Activity: Sorting

Learning Goals

You will work towards being able to…

1. Formalize algorithmic ideas into pseudocode
2. Compute growth functions from time & space complexities under the RAM model
3. Know common algorithms to solve cannonical problems (sorting)

Warm-Up

1. (Skiena 2.39) Suppose you have an unsorted array of $n$ unique integers, each between $1$ and $n+1$. Naturally, there is a single integer between $1$ and $n+1$ missing. Find an algorithm that runs in $O(n)$ time and constant space complexity that finds that missing number. HINT: Note that the textbook lists this problem under the Summation subheading.

Activity Instructions

1. Look at the set of numbered index cards in front of you. They should start in the order [4 -12 6 3 1]. Have a volunteer at your table slowly and methodically demonstrate how they’d rearrange the cards so that they are in increasing order using a sequence of comparisons between the values on cards and swaps. If you’re the volunteer, do this in a way that seems natural to you (and perhaps not in an unintuitive way that might be slightly more efficient for a computer!).

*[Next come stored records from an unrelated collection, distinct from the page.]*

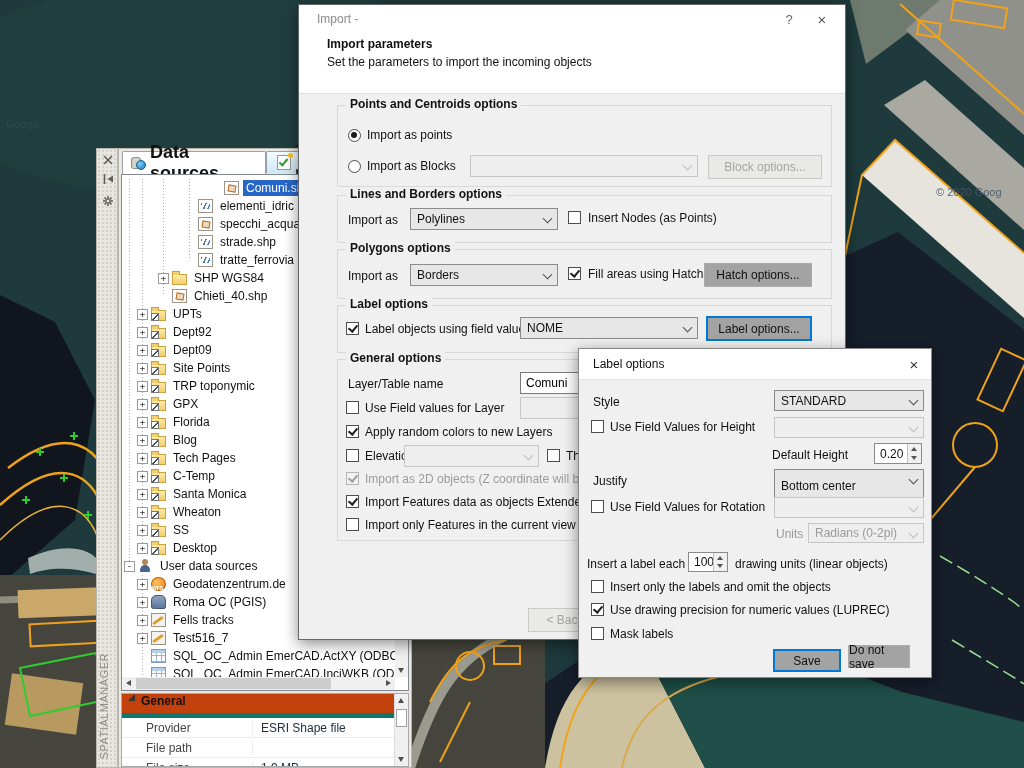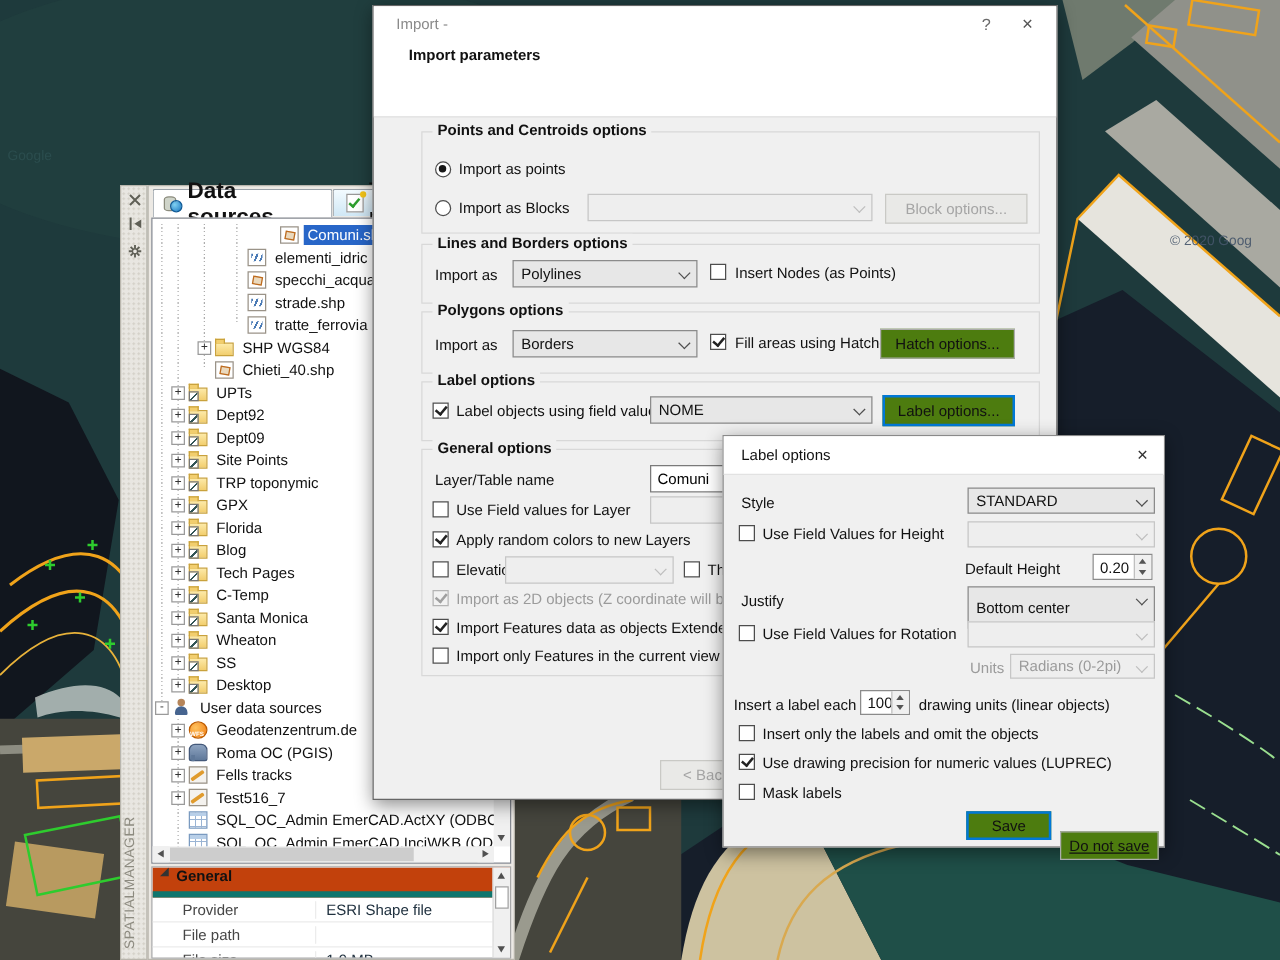--- a/index.html
+++ b/index.html
@@ -423,6 +423,7 @@
     <div class="helpbtn" style="right:46px;top:4px;">?</div>
     <div class="xbtn" style="right:12px;top:4px;">×</div>
     <div class="lbl b" style="left:28px;top:32px;">Import parameters</div>
+    <div class="lbl" style="left:28px;top:50px;">Set the parameters to import the incoming objects</div>
     <div style="position:absolute;left:0;right:0;top:88px;border-top:1px solid #dfdfdf;"></div>
 
     <div class="grp" style="left:38px;top:100px;width:495px;height:82px;">

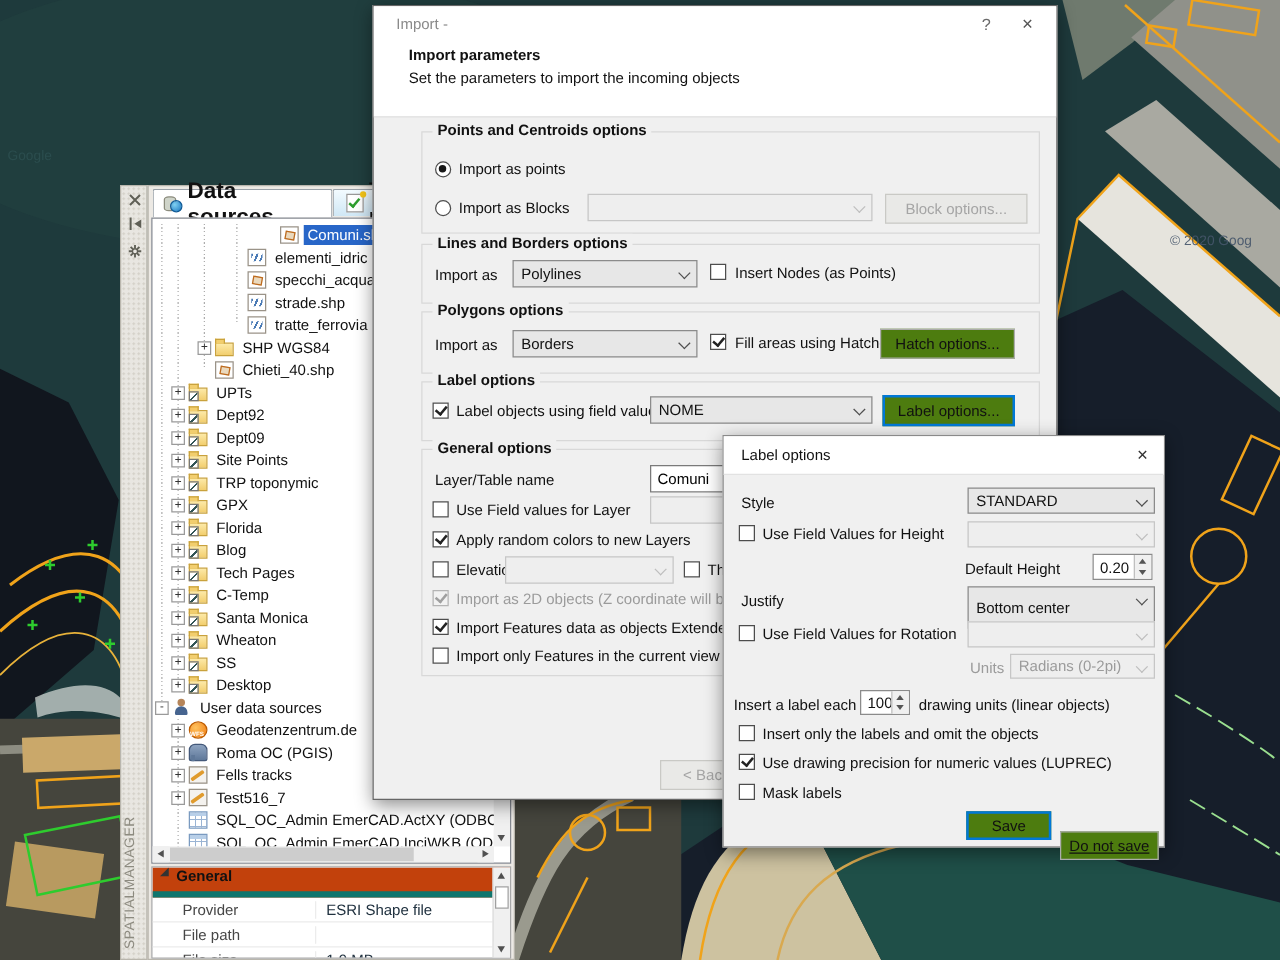--- a/index.html
+++ b/index.html
@@ -32,7 +32,7 @@
   .spin .arr i{position:absolute;left:3px;width:0;height:0;border-left:3px solid transparent;border-right:3px solid transparent;}
   .spin .arr i.u{top:3px;border-bottom:4px solid #555;}
   .spin .arr i.d{bottom:3px;border-top:4px solid #555;}
-  .btn{position:absolute;background:#4d7c0f;border:1px solid #acacac;box-sizing:border-box;
+  .btn{position:absolute;background:#a3a3a3;border:1px solid #acacac;box-sizing:border-box;
        display:flex;align-items:center;justify-content:center;font-size:12px;color:#111;cursor:default;}
   .btn.focus{border:2px solid #0078d7;}
   .btn.dis{color:#a5a5a5;background:#e9e9e7;border-color:#c9c9c5;}

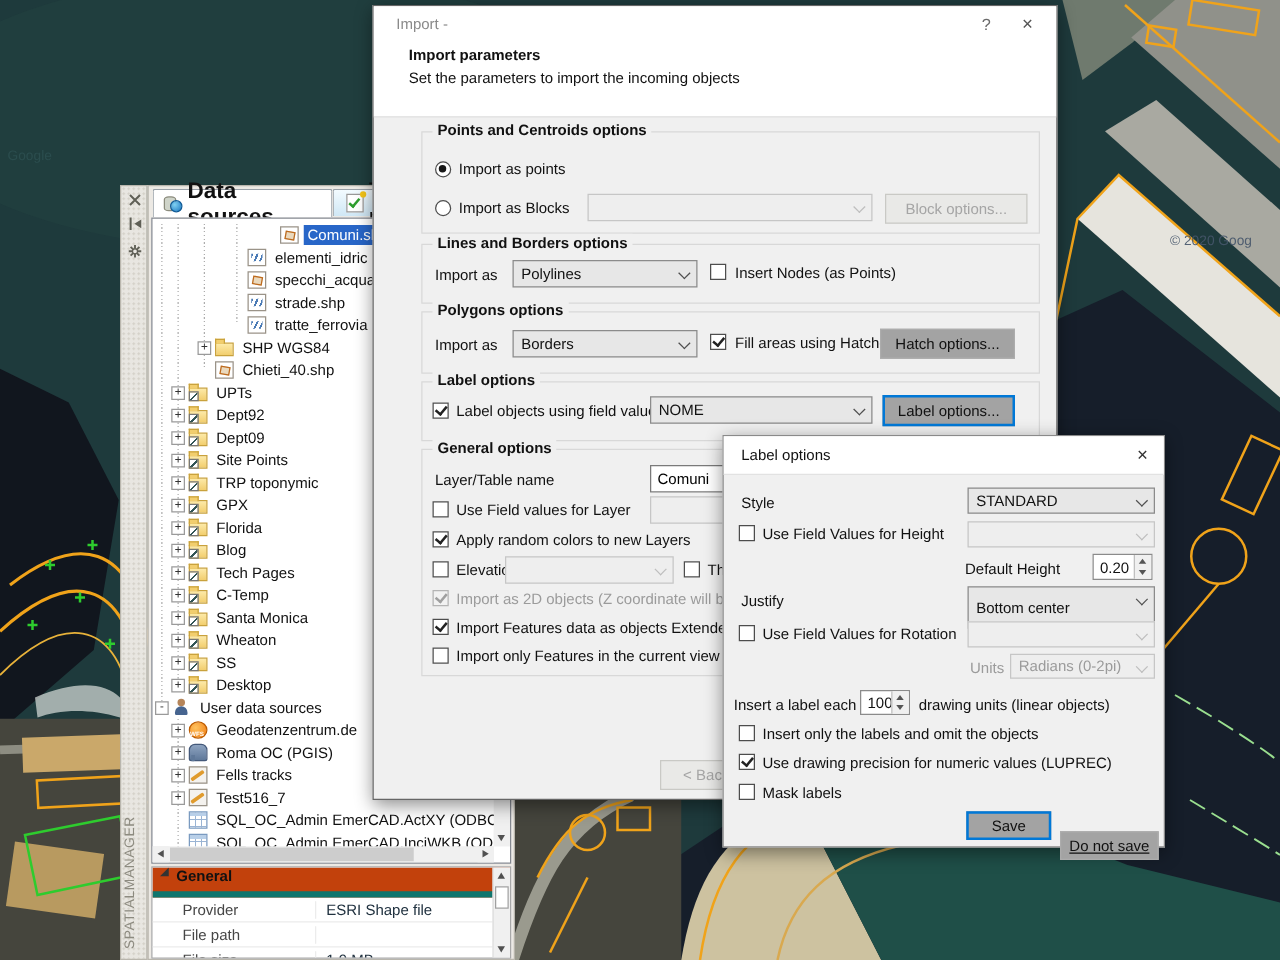--- a/index.html
+++ b/index.html
@@ -563,7 +563,7 @@
     <div class="lbl" style="left:31px;top:278px;">Mask labels</div>
 
     <div class="btn focus" style="left:194px;top:300px;width:68px;height:23px;">Save</div>
-    <div class="btn" style="left:269px;top:316px;width:79px;height:23px;text-decoration:underline;">Do not save</div>
+    <div class="btn" style="left:269px;top:296px;width:62px;height:23px;">Do not save</div>
   </div>
 
 </div>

2. Formalize the mechanics of your table’s chosen sorting technique. Describe it as a combination of a few basic operations: comparisons, and swapping the positions of two numbers. Write out pseudocode to describe your sorting operation.

3. Starting from the array listed in step 1, count the number of basic operations it takes to sort the array using your sorting algorithm.

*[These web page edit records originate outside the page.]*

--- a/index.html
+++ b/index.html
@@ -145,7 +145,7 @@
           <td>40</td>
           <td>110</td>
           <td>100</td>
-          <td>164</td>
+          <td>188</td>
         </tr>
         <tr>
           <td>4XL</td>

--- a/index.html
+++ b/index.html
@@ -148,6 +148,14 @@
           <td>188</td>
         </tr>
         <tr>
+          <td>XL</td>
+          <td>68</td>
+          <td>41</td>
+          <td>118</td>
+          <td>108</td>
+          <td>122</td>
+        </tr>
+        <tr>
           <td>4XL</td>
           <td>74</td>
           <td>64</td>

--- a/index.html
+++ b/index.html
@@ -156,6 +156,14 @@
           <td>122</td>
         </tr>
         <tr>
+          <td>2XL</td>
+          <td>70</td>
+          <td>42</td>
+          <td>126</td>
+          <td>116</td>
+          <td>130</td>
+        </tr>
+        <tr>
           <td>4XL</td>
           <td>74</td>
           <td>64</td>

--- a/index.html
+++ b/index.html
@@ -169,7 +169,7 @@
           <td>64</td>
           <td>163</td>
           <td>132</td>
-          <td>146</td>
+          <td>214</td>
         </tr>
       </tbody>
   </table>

4. Now, consider how far from a best or worst case scenario the array you were given was. Try and see if you can can determine the worst-case input (of length 5!) for your sorting algorithm. If you think you’ve found the worst possible case, share your reasoning and try and convince your table-mates that no input would take any longer. How many time steps does your algorithm take in the worst case? Hint: Since all sorting cares about the relative ordering of elements, you only need to consider different initial shuffles of the 5 elements.

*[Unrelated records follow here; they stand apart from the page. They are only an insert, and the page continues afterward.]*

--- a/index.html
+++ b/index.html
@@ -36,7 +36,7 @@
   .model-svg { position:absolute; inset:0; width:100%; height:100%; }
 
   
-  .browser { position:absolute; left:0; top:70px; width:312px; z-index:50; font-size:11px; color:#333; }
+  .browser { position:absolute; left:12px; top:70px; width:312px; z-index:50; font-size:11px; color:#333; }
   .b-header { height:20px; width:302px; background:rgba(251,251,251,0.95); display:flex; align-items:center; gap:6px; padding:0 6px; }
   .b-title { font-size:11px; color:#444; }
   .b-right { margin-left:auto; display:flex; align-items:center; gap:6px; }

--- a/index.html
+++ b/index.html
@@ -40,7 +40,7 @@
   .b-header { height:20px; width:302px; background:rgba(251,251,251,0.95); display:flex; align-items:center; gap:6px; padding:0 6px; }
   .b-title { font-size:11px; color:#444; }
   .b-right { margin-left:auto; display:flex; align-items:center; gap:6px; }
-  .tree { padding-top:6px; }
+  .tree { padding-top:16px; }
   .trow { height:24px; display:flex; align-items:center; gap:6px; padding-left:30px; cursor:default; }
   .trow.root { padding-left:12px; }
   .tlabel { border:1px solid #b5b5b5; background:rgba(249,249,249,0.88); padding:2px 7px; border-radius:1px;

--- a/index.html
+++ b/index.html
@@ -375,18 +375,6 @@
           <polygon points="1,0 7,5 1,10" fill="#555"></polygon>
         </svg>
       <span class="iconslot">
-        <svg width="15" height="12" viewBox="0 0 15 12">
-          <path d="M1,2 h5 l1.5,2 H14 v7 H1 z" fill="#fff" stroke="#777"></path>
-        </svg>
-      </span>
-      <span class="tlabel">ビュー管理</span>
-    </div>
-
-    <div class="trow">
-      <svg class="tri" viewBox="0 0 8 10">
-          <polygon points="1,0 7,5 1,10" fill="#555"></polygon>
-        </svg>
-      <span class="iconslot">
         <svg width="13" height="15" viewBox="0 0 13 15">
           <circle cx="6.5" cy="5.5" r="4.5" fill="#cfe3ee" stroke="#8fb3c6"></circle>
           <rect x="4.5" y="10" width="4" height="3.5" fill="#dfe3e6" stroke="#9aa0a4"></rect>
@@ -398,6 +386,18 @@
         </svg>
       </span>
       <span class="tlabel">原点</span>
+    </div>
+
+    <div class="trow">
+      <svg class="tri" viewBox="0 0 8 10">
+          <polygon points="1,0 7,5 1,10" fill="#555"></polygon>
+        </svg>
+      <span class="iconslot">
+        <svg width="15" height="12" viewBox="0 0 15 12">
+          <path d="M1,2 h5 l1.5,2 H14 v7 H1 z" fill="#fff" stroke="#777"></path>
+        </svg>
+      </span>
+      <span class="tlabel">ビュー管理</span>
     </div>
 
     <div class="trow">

5. If you have spare time, try:
   • Do the above for a different intuitive sorting algorithm from someone else at the table. Are the worst-case arrays different for the two?
   • Can you come up with a way to construct a worst-case array for your algorithm for any n? See if you can generalize a worst-case growth function for the time complexity of this algorithm.
   • We’ve assumed that the only things you can do are compare and swap elements in the array. Would your algorithm be faster with access to a different data structure or basic operation?
6. For credit: Submit the pseudocode of your algorithm to Moodle. If you found a worst-case input for your algorithm, provide that as well!